更新:更具体地说,问题发生在 Windows 2003 服务器上(1.5 GB RAM,不确定这是否重要)。我可以在我的 Windows 7 机器(4GB RAM)上运行整个设置。我还开始使用以下命令打印出锁定统计信息:
将此标志添加到环境创建中:
-MsgFile => "$dbFolder/lockData.txt"
然后每 60 秒调用一次:
my $status = $env->lock_stat_print();
print "Status:$status:\n";
状态始终返回为 0,即成功。这是最后的统计报告:
29 Last allocated locker ID
0x7fffffff Current maximum unused locker ID
5 Number of lock modes
1000 Maximum number of locks possible
1000 Maximum number of lockers possible
1000 Maximum number of lock objects possible
40 Number of lock object partitions
24 Number of current locks
42 Maximum number of locks at any one time
5 Maximum number of locks in any one bucket
0 Maximum number of locks stolen by for an empty partition
0 Maximum number of locks stolen for any one partition
29 Number of current lockers
29 Maximum number of lockers at any one time
6 Number of current lock objects
13 Maximum number of lock objects at any one time
1 Maximum number of lock objects in any one bucket
0 Maximum number of objects stolen by for an empty partition
0 Maximum number of objects stolen for any one partition
3121958 Total number of locks requested
3121926 Total number of locks released
0 Total number of locks upgraded
24 Total number of locks downgraded
9310 Lock requests not available due to conflicts, for which we waited
0 Lock requests not available due to conflicts, for which we did not wait
8 Number of deadlocks
1000000 Lock timeout value
0 Number of locks that have timed out
1000000 Transaction timeout value
0 Number of transactions that have timed out
792KB The size of the lock region
59 The number of partition locks that required waiting (0%)

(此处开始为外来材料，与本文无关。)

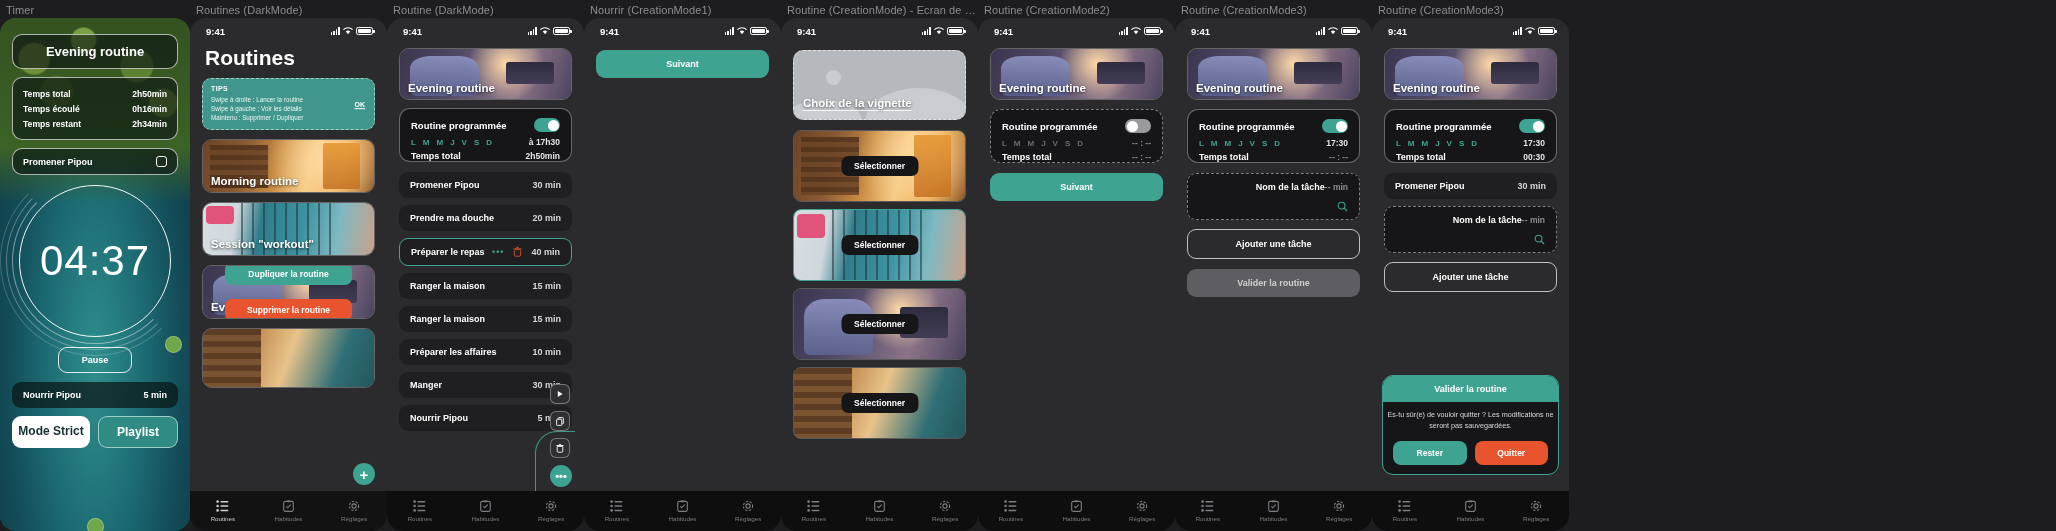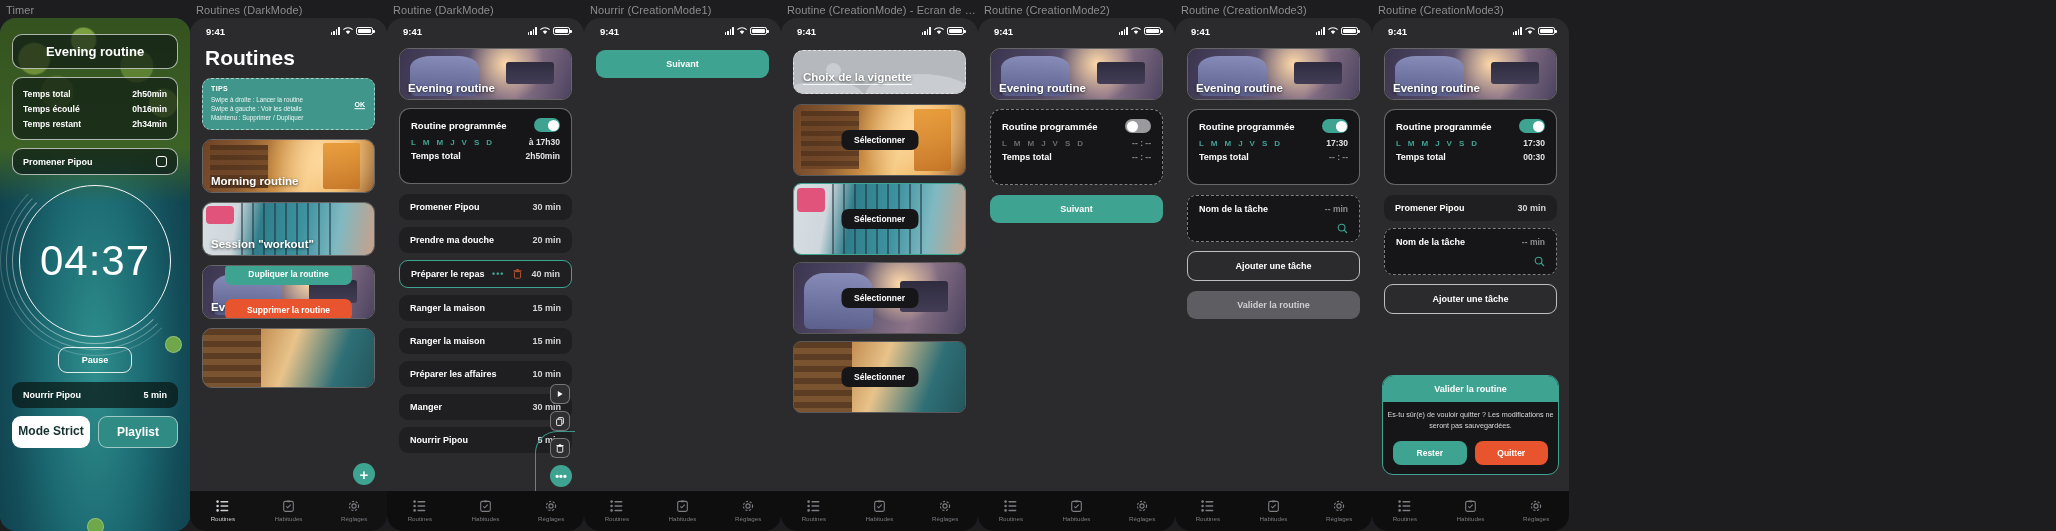"Choix de la vignette" div.vignette { height: 44px -> 70px }
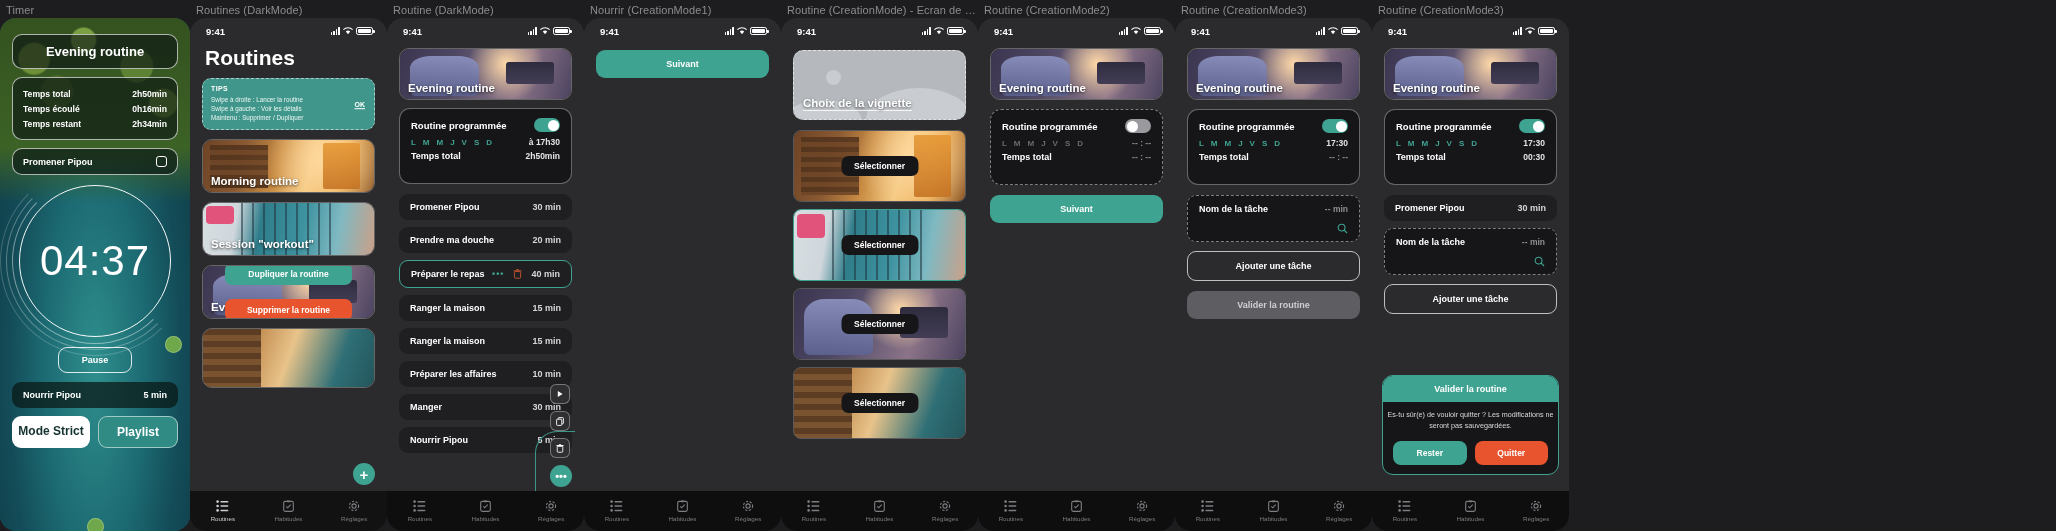"Routine programmée" .infocard { padding: 9px 11px 22px -> 9px 11px 0 }
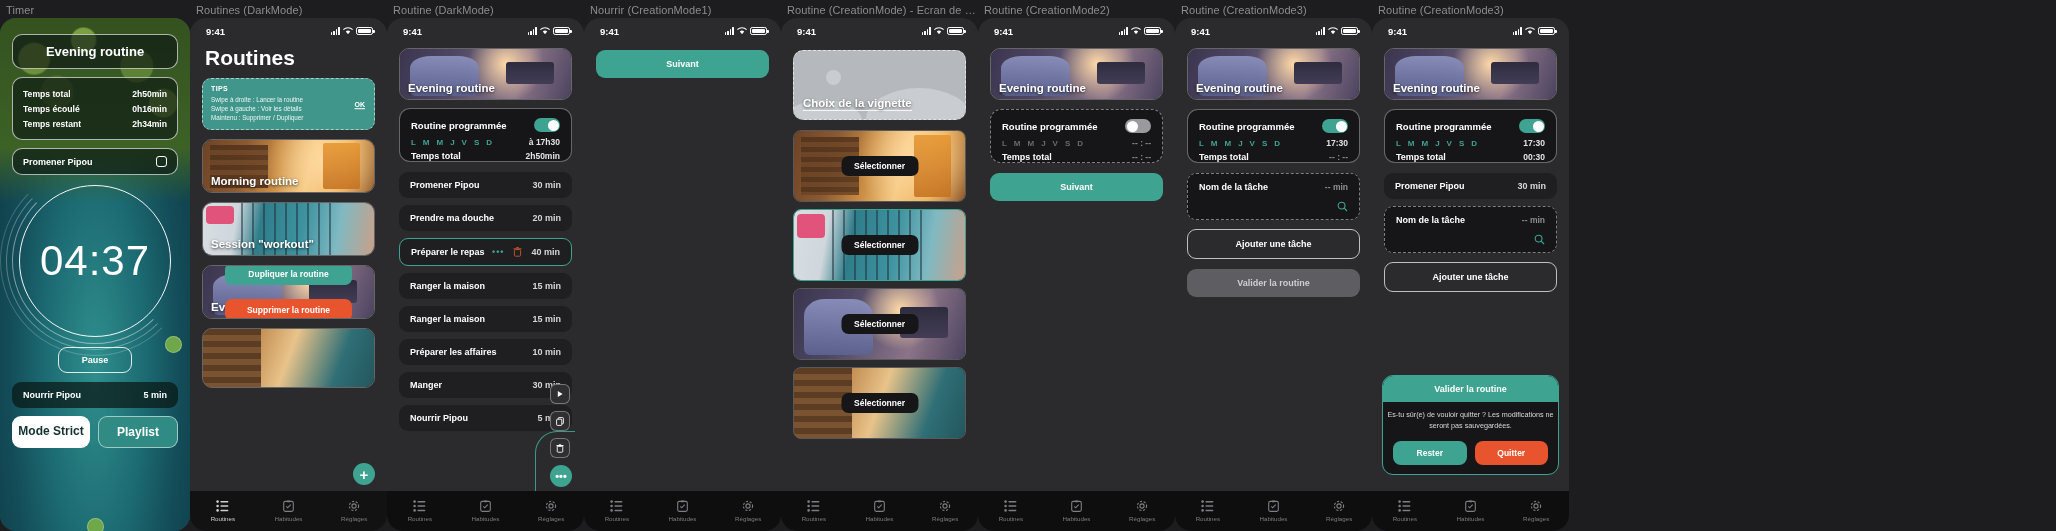"Nom de la tâche" .taskbox .tb-row { justify-content: space-between -> flex-end }
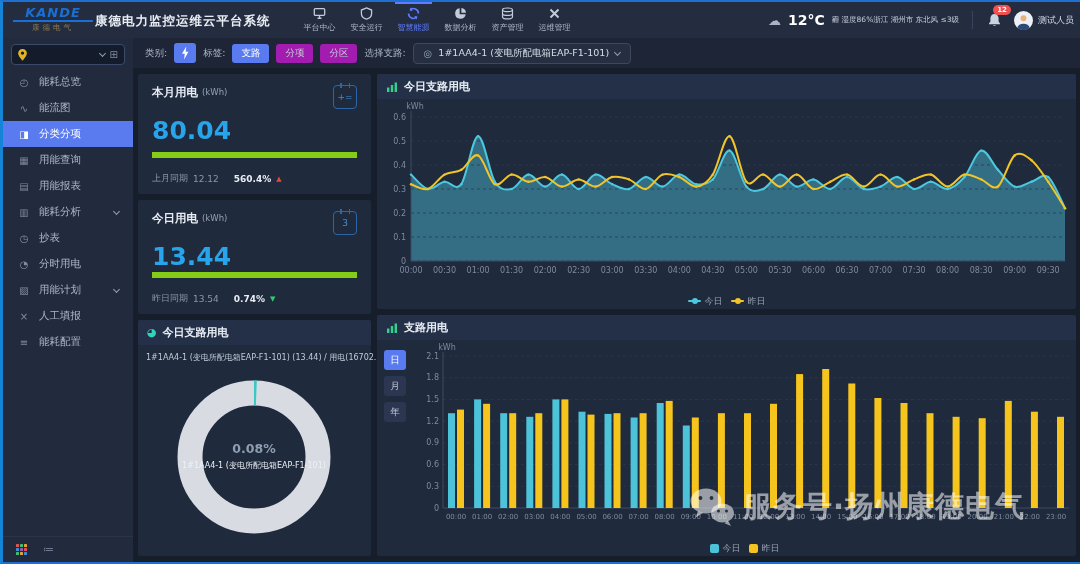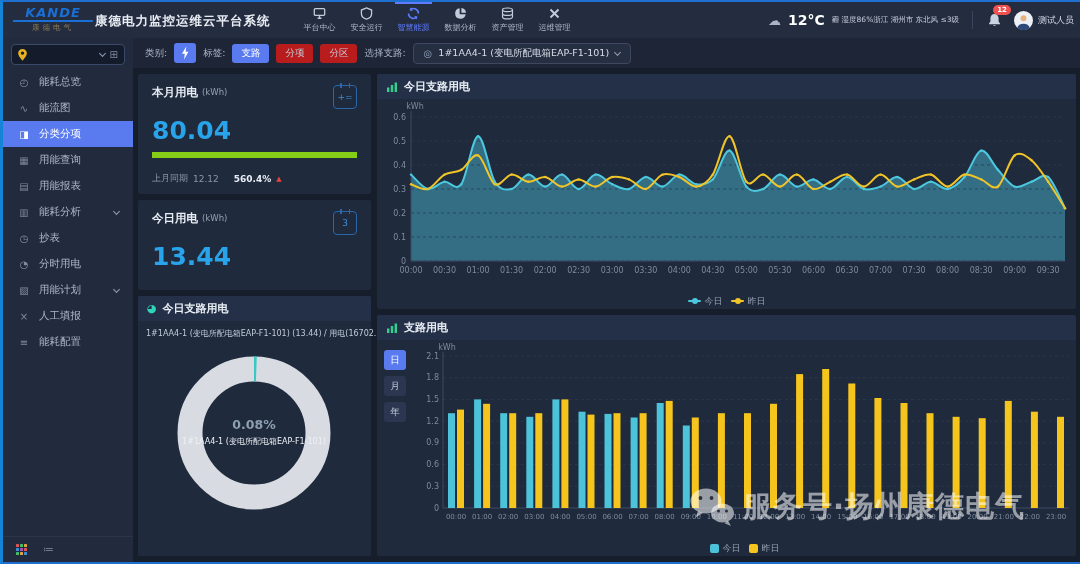"分项" .pill { background: #b91c1c -> #a21caf }
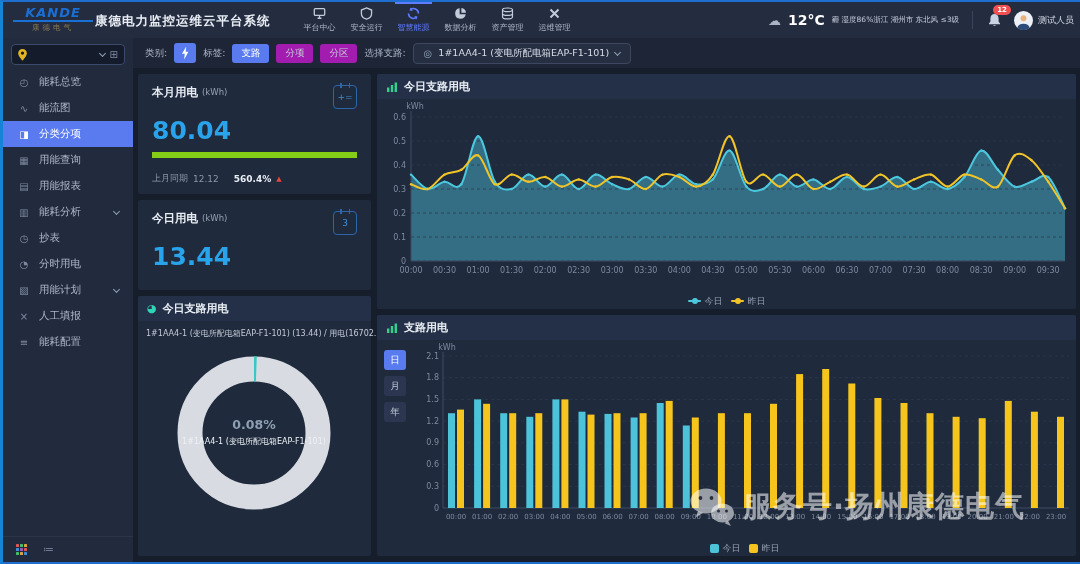"今日用电" .stat-card.h2 { height: 90px -> 114px }
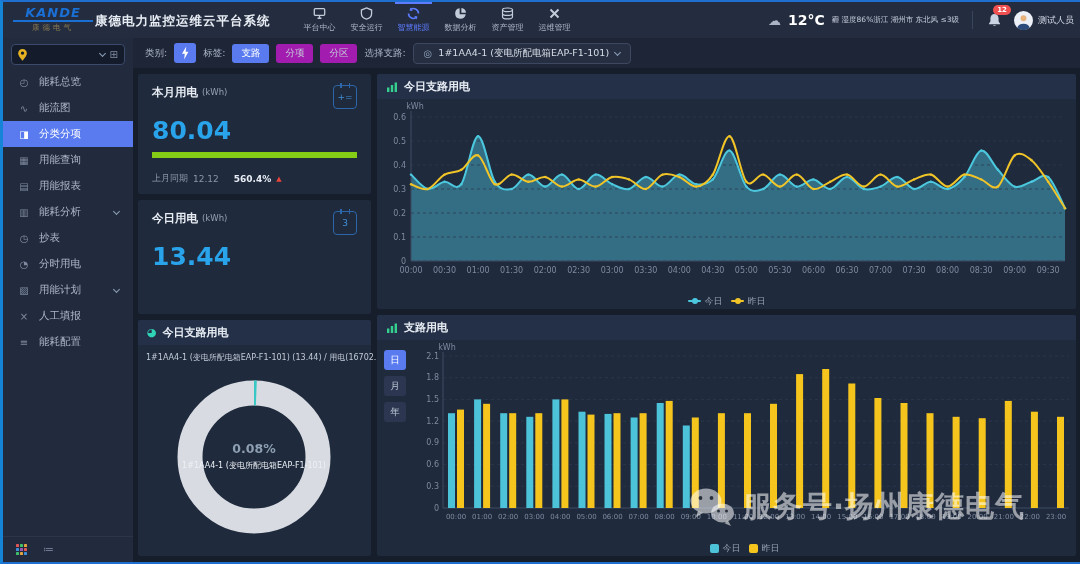"昨日同期" div.stat-foot { html: none -> <div> <span>昨日同期</span> <span>13.54</span> <span>0.74%</span> <span>▼</span> </div> }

46 The maximum number of times any partition lock was waited for (0%)
0 The number of object queue operations that required waiting (0%)
27 The number of locker allocations that required waiting (0%)
0 The number of region locks that required waiting (0%)
1 Maximum hash bucket length
我对此持谨慎态度:
8 Number of deadlocks
这些死锁是如何发生的,又是如何解决的?(代码的所有部分仍在运行)。在这种情况下,究竟什么是死锁?